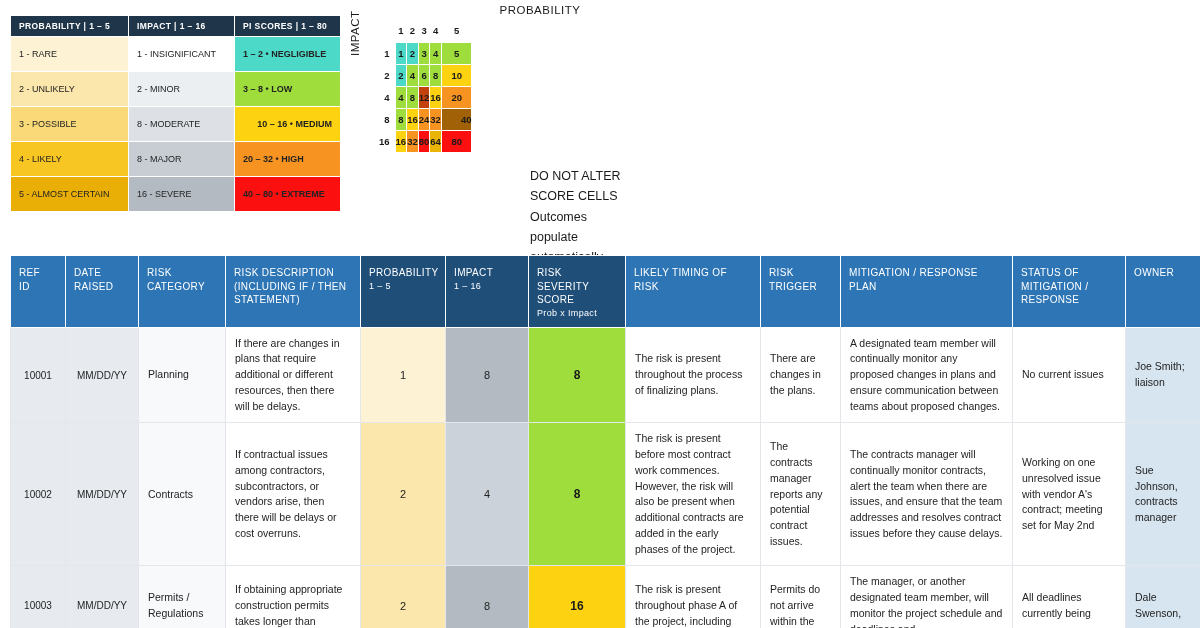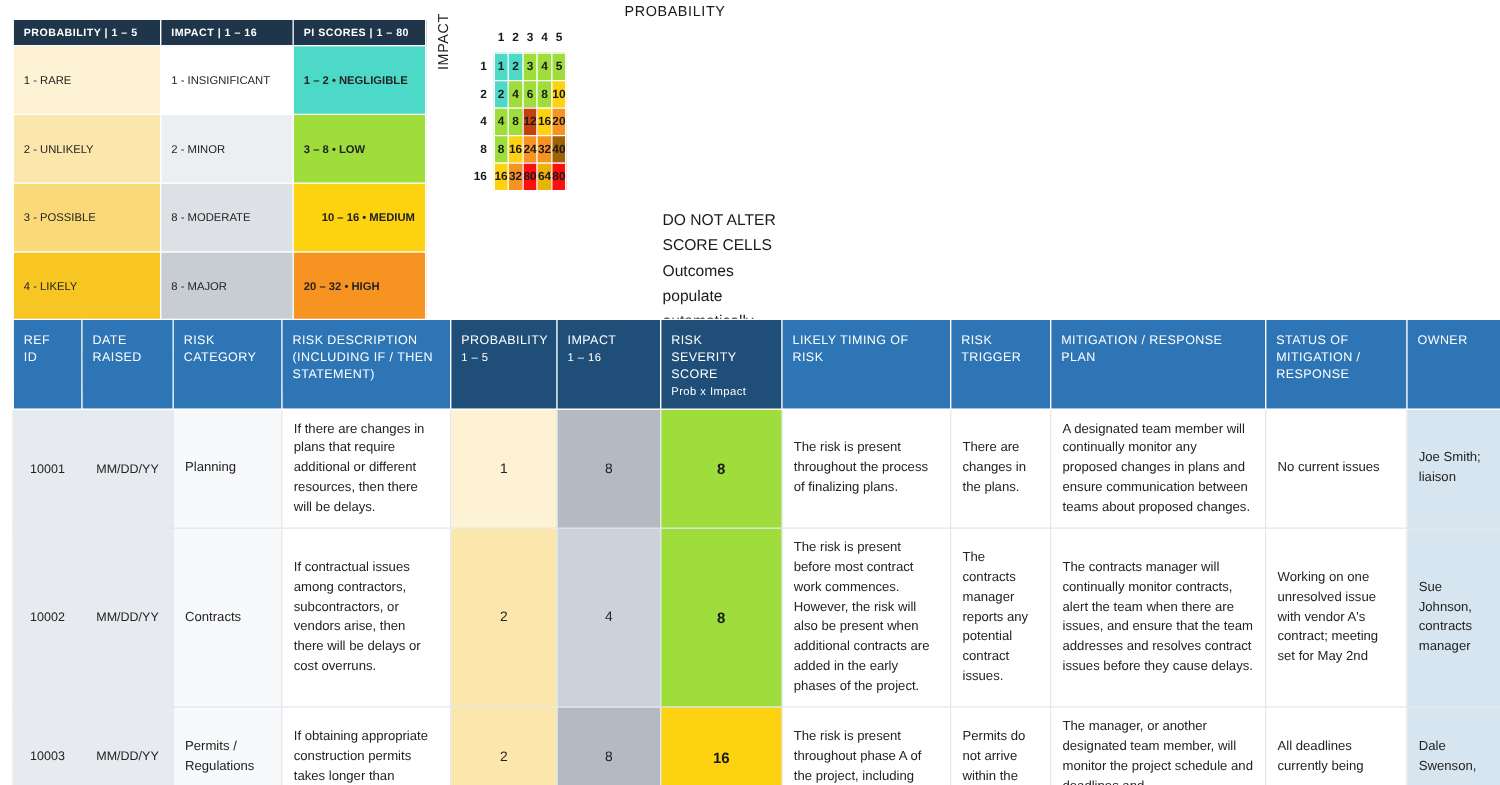--- a/index.html
+++ b/index.html
@@ -23,21 +23,21 @@
     font-size: 8.5px;
     font-weight: bold;
     letter-spacing: 0.4px;
     text-align: left;
     padding: 5px 8px;
     height: 18px;
     border: 1px solid #ffffff;
   }
   .key-table td {
     font-size: 9px;
-    padding: 22px 8px;
+    padding: 12px 8px;
     height: 22px;
     border: 1px solid #ffffff;
     color: #232323;
     white-space: nowrap;
   }
   .kc-prob { width: 118px; }
   .kc-imp  { width: 106px; }
   .kc-pi   { width: 106px; font-weight: bold; }
 
   
@@ -197,21 +197,21 @@
             <td style="background: #c2410c;">12</td>
             <td style="background: rgb(252, 210, 17);">16</td>
             <td style="background: rgb(247, 148, 33);">20</td>
           </tr>
           <tr>
             <th class="row-h">8</th>
             <td style="background: rgb(158, 221, 60);">8</td>
             <td style="background: rgb(252, 210, 17);">16</td>
             <td style="background: rgb(247, 148, 33);">24</td>
             <td style="background: rgb(247, 148, 33);">32</td>
-            <td style="background: #a16207;">40</td>
+            <td style="background: #a16207; padding-left: 19px;">40</td>
           </tr>
           <tr>
             <th class="row-h">16</th>
             <td style="background: rgb(252, 210, 17);">16</td>
             <td style="background: rgb(247, 148, 33);">32</td>
             <td style="background: rgb(251, 15, 15);">80</td>
             <td style="background: #eab308;">64</td>
             <td style="background: rgb(251, 15, 15);">80</td>
           </tr>
         </tbody>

◇ ◇ ◇

WHAT IS BEING ASKED >> The whole listing above must be returned exactly as written, with no pictures carried over.

SOLUTION FOR THIS TASK >>
--- a/index.html
+++ b/index.html
@@ -23,21 +23,21 @@
     font-size: 8.5px;
     font-weight: bold;
     letter-spacing: 0.4px;
     text-align: left;
     padding: 5px 8px;
     height: 18px;
     border: 1px solid #ffffff;
   }
   .key-table td {
     font-size: 9px;
-    padding: 22px 8px;
+    padding: 12px 8px;
     height: 22px;
     border: 1px solid #ffffff;
     color: #232323;
     white-space: nowrap;
   }
   .kc-prob { width: 118px; }
   .kc-imp  { width: 106px; }
   .kc-pi   { width: 106px; font-weight: bold; }
 
   
@@ -197,21 +197,21 @@
             <td style="background: #c2410c;">12</td>
             <td style="background: rgb(252, 210, 17);">16</td>
             <td style="background: rgb(247, 148, 33);">20</td>
           </tr>
           <tr>
             <th class="row-h">8</th>
             <td style="background: rgb(158, 221, 60);">8</td>
             <td style="background: rgb(252, 210, 17);">16</td>
             <td style="background: rgb(247, 148, 33);">24</td>
             <td style="background: rgb(247, 148, 33);">32</td>
-            <td style="background: #a16207;">40</td>
+            <td style="background: #a16207; padding-left: 19px;">40</td>
           </tr>
           <tr>
             <th class="row-h">16</th>
             <td style="background: rgb(252, 210, 17);">16</td>
             <td style="background: rgb(247, 148, 33);">32</td>
             <td style="background: rgb(251, 15, 15);">80</td>
             <td style="background: #eab308;">64</td>
             <td style="background: rgb(251, 15, 15);">80</td>
           </tr>
         </tbody>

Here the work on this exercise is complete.